Segment Open

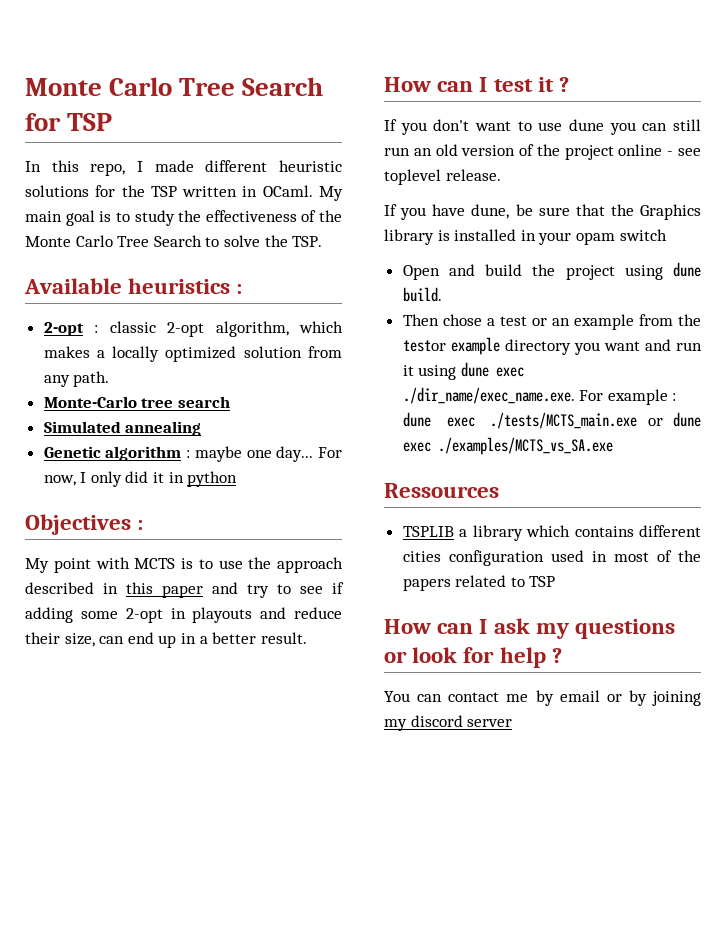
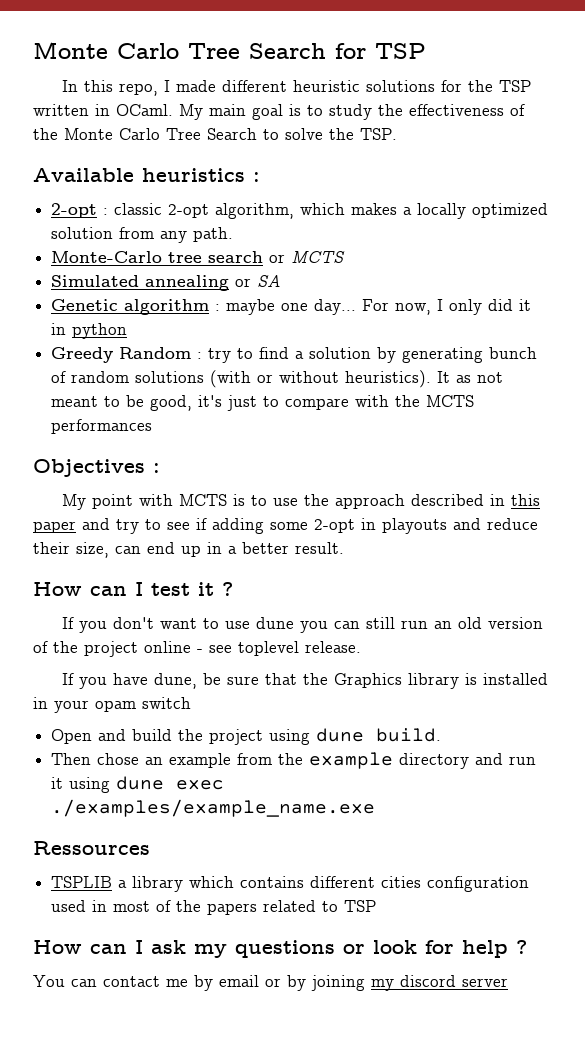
(230, 402) none -> [269,250,346,263] or MCTS
(202, 428) none -> [235,275,281,287] or SA
(238, 479) none -> [51,347,538,363] [51,370,504,388] [51,395,475,411] [51,419,153,434] // Greedy Random : try to find a solution by generating bunch of random solutions (with or without heuristics). It as not meant to be good, it's just to compare with the MCTS performances
[486,316,547,326] a test or -> (140, 759) none
[402,340,446,352] testor -> (304, 759) none
[573,341,640,355] you want -> (470, 761) none
[402,387,677,405] [402,412,701,429] [402,437,613,455] ./dir_name/exec_name.exe. For example : dune exec ./tests/MCTS_main.exe or dune exec ./examples/MCTS_vs_SA.exe -> [51,799,376,817] ./examples/example_name.exe

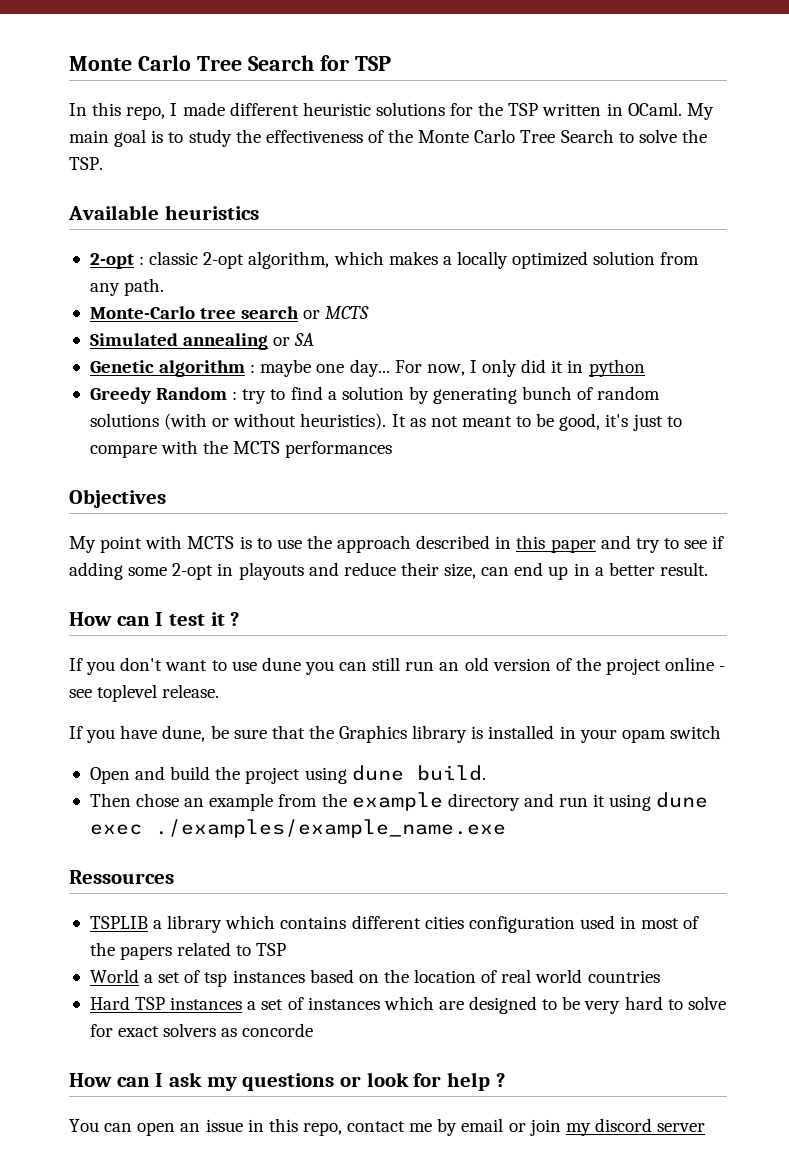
[253,172,260,182] : -> (259, 212) none
[153,463,160,473] : -> (166, 498) none
(377, 906) none -> [89,969,660,987] [89,996,726,1014] [89,1023,314,1037] // World a set of tsp instances based on the location of real world countries // Hard TSP instances a set of instances which are designed to be very hard to solve for exact solvers as concorde
(97, 983) none -> [137,1118,342,1136] open an issue in this repo,
[287,975,365,991] by joining -> [529,1119,561,1136] join

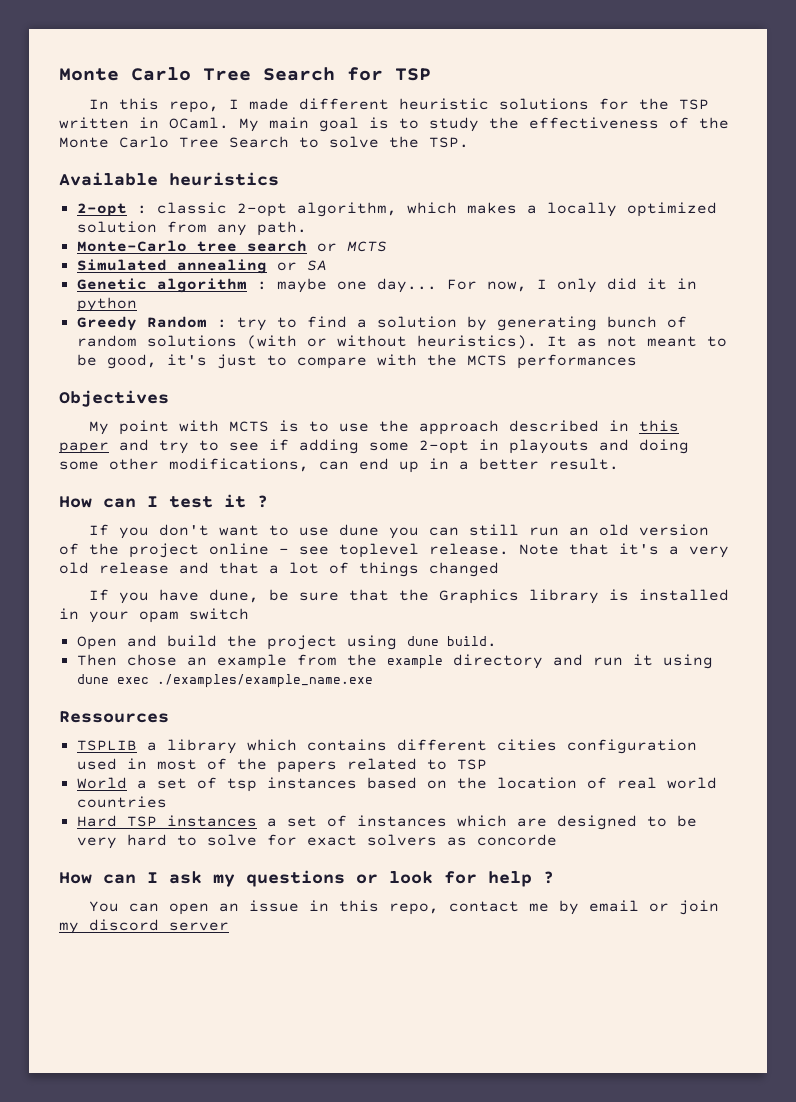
[343,562,477,579] reduce their size, -> [639,439,689,454] [59,458,309,472] doing some other modifications,
(220, 691) none -> [519,543,729,558] [59,562,499,577] Note that it's a very old release and that a lot of things changed

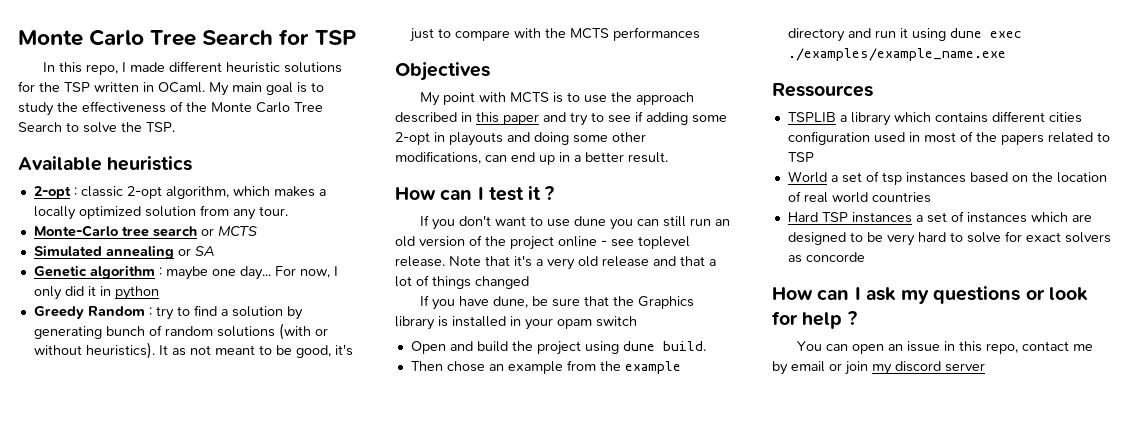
[256,221,307,236] path. -> [258,206,288,216] tour.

Segment Closed

Prompt ▸ Restate verbatim the lines that begin at the one holding "[153,463,160,473] : -> (166, 498) none" and end at the last line of the material. Exclude pictures.

Written reply ▸
[153,463,160,473] : -> (166, 498) none
(377, 906) none -> [89,969,660,987] [89,996,726,1014] [89,1023,314,1037] // World a set of tsp instances based on the location of real world countries // Hard TSP instances a set of instances which are designed to be very hard to solve for exact solvers as concorde
(97, 983) none -> [137,1118,342,1136] open an issue in this repo,
[287,975,365,991] by joining -> [529,1119,561,1136] join

[343,562,477,579] reduce their size, -> [639,439,689,454] [59,458,309,472] doing some other modifications,
(220, 691) none -> [519,543,729,558] [59,562,499,577] Note that it's a very old release and that a lot of things changed

[256,221,307,236] path. -> [258,206,288,216] tour.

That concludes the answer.